Weird Wednesdays on Urban Planet takes a look at obscure, absurd, and curious things about cities around the world.
While it looks like an unused set for the movie Waterworld, Neft Dashlari isn’t just the world’s first offshore oil rig, it’s elevated platforms have become home to a fairly unique urban community with nothing but waterfront property.
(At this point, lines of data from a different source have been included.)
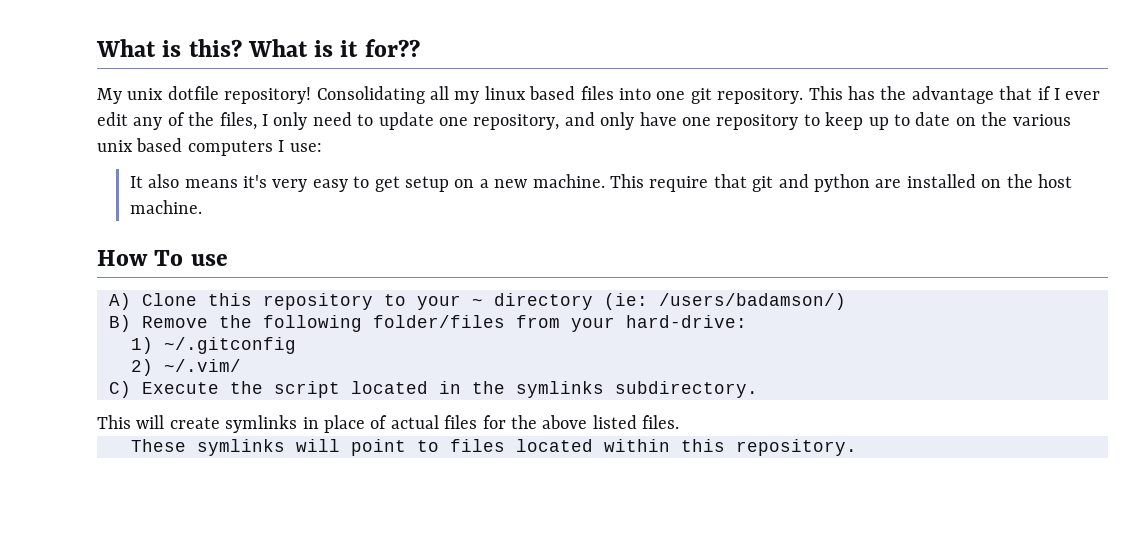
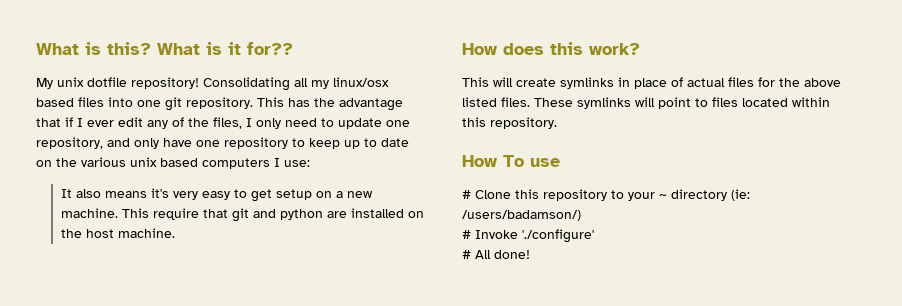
- Consolidating all my linux based files into one git repository.
+ Consolidating all my linux/osx based files into one git repository.
- How To use
- A) Clone this repository to your ~ directory (ie: /users/badamson/)
- B) Remove the following folder/files from your hard-drive:
- 1) ~/.gitconfig
- 2) ~/.vim/
- C) Execute the script located in the symlinks subdirectory.
+ How does this work?
- This will create symlinks in place of actual files for the above listed files.
- These symlinks will point to files located within this repository.
+ This will create symlinks in place of actual files for the above listed files. These symlinks will point to files located within this repository.
+ How To use
+ # Clone this repository to your ~ directory (ie: /users/badamson/)
+ # Invoke './configure'
+ # All done!

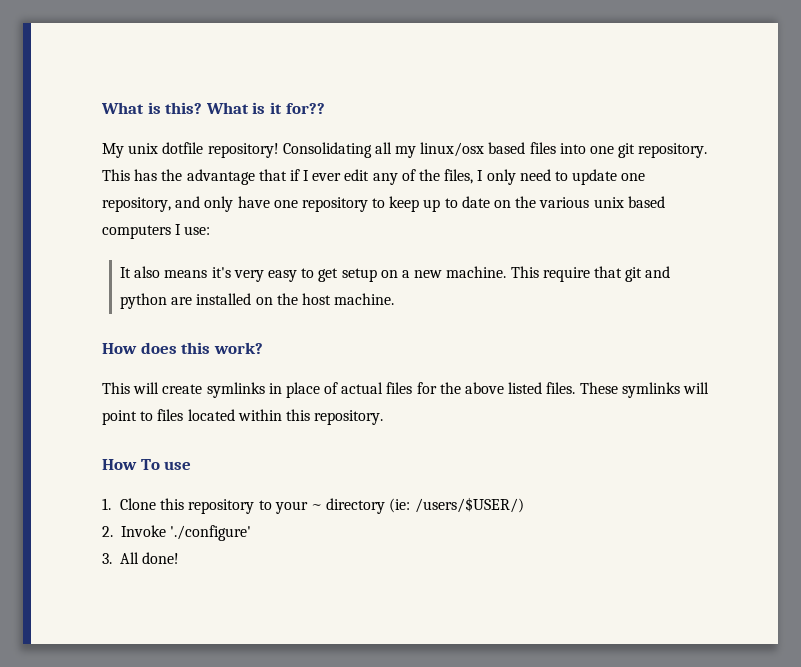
- # Clone this repository to your ~ directory (ie: /users/badamson/)
- # Invoke './configure'
+ 1. Clone this repository to your ~ directory (ie: /users/$USER/)
+ 2. Invoke './configure'
- # All done!
+ 3. All done!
In 1945 the USSR found oil deposits at the bottom of the Caspian Sea, 45 km off the coast of Azerbaijan. They built a giant multiplatform rig in order to drill that location. As more deposits were discovered nearby, the Soviets built an extensive network of over 200 miles of roadways to connect them with the main hub.
By 1958, construction at Neft Dashlari (“Oil Rocks”) really picked up. Accomodations were built for the several-thousand workers (who work in stints of one week on the rig, one week off), which include apartment buildings up to nine storeys tall. In addition to housing, the platforms have a library, hospital, bakery, community centre (dvorets kultury, or “Palace of Culture”), and even a tree-filled park.
Though the site is still running, it is in a terrible state of disrepair. Miles of the roadways have now collapsed or otherwise submerged and the buildings haven’t fared much better; the waterline at some of the dormitories reaches the second storey.
Although a third of the complex’s 600 wells are depleted or now inaccessible, so long as the oil is still pumping, people will be living at the Oil Rocks.